By Steven Krohn · October 31, 2017
If you have been tuning to news media outlets lately, then you’ve heard about cryptocurrency. If you haven’t, then you almost certainly have heard about Bitcoin. Bitcoin is a type of cryptocurrency.
In this article, we are going to cover the basics of cryptocurrency and why you might want to invest in it.
Cryptocurrency is just like traditional money in use today. However, it’s in a digital form, decentralized and largely based on cryptography. It’s pretty well accepted that the first decentralized cryptocurrency was Bitcoin.
Bitcoin was started in 2008 and went online by 2009. The man who was credited with its invention is Satoshi Nakamoto.
Here’s an interesting tidbit of information.
Satoshi Nakamoto is like a pen name or avatar. To this day, no one really knows the man behind the mysterious name.
From its inception, Bitcoin continued to gain a lot of traction because it solves a number of problems that are inherent to the traditional monetary system.
Cryptocurrency was invented to solve two major problems – security threats and protection of privacy.
Let’s first discuss the security threat.
Cryptocurrency runs on an entirely different platform and is decentralized whereas the traditional monetary system is centralized. That means that the users are keeping tabs on the system, also known as the “public ledger.”
This is more secure than the traditional system. Why? If you want to manipulate or “hack” a cryptocurrency, you will need to hack every node at exactly the same time. Keep in mind that a single cryptocurrency has thousands and even millions of nodes.
The traditional monetary system is easier to manipulate, or hack, compared to a decentralized system. There’s only one node (or in this case, the central banks) to infiltrate and manipulate.
Cryptocurrencies are gaining a lot of popularity as it’s a currency created for users and tracked by users.
Anonymity. While cryptocurrency is sometimes linked to “illegal transactions,” it is certainly not its purpose. The main objective of cryptocurrency is to protect your right to privacy.
The creators of Bitcoin believed in individual liberties and free markets. They believe that the government has no right in your business or how you spend your money. Accordingly, the government should not keep any records of your monetary transactions nor should they regulate markets.
Let’s return to the practical side of things.
The short answer is yes. However, keep in mind that “value” is largely determined by supply and demand. One way of grasping this idea is to think about real estate.
Imagine that you own an ultra-luxurious property. When you add the money you spent on the land, the house and the amenities, the total cost is $10 million.
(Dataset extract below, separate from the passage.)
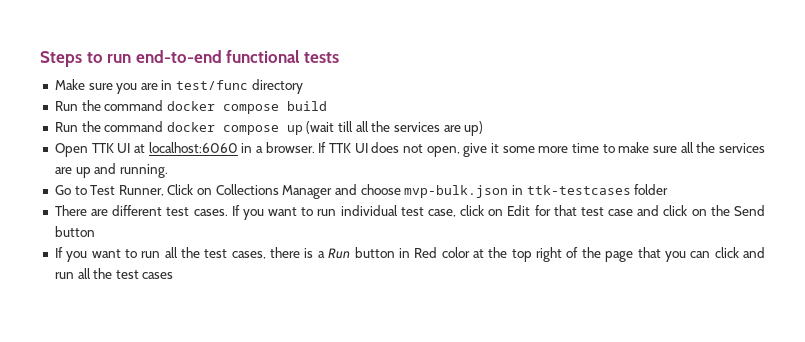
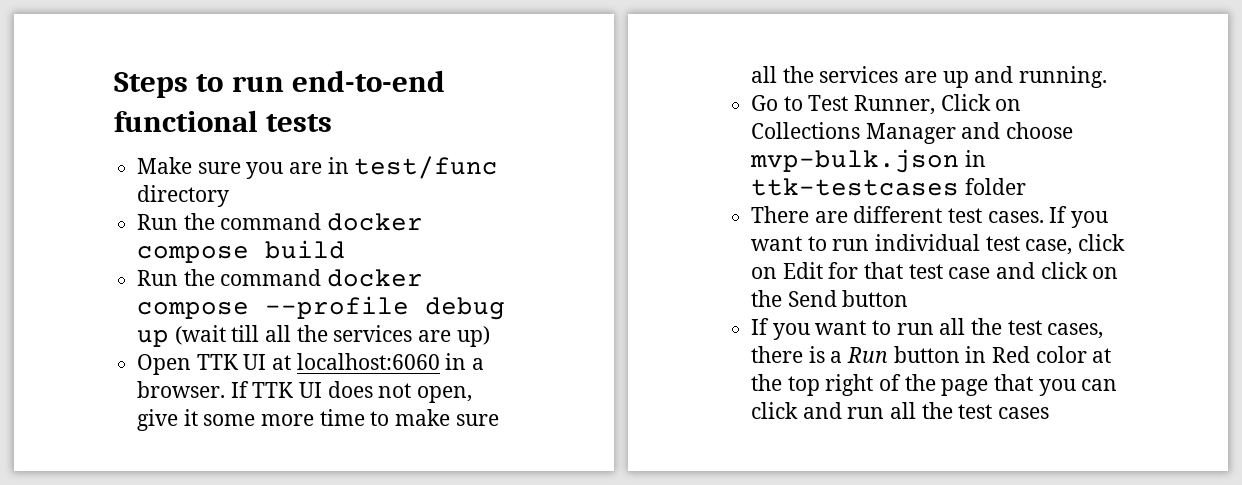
- Run the command docker compose up (wait till all the services are up)
+ Run the command docker compose --profile debug up (wait till all the services are up)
Let’s assume that there’s an economic crisis. The demand for that property severely declines. Your property may be worth $10 million, but will you be able to sell it for that price? Most likely the answer is no because there simply is no demand for it.
If you drop the price to $5 million, it’s much more likely that someone will purchase the property. The buyer might be speculating that the demand will go up once said financial crisis is over.
When you close the deal for $5 million, that becomes the current value of your property. $10 million in valuation has just become $5 million because the market dictates.
How is this relevant to the value of cryptocurrency?
Critics claim that cryptocurrencies are going to fail because there is no “real value” backing it up. Not true! As in the real estate example, value is not determined by the total cost to build it but by the demand for it.
As cryptocurrencies continue to gain wide spread acceptance, its demand will only continue to surge. Thus, the value of it will also continue to ascend.
It represents a huge opportunity. The cutting edge business or revolutionary idea, progresses from inception and concluding with maturity or rejection. That said, cryptocurrency happens to be in its infancy stage.
There is a long way to go before reaching maturity, global acceptance and usage. Look at cryptocurrency now, more online stores are accepting Bitcoin as payment for products and services.
Since maturity stage is global acceptance, cryptocurrency has plenty of space for growth. Invest now and imagine your ROI as it reaches the maturity stage.
That said, here’s a word of caution.
We certainly do not claim that cryptocurrency is a “sure thing.” There is no such thing as a “sure thing.” This is simply about probabilities and your level of risk tolerance.
Inherent risks exist when it comes to cryptocurrency. It may not gain global acceptance for example. Notwithstanding, the potential gain is something that just can’t be ignored.
The smart way to look at cryptocurrency is to treat it as a high-risk, high-reward investment. Only invest money that you can afford to lose.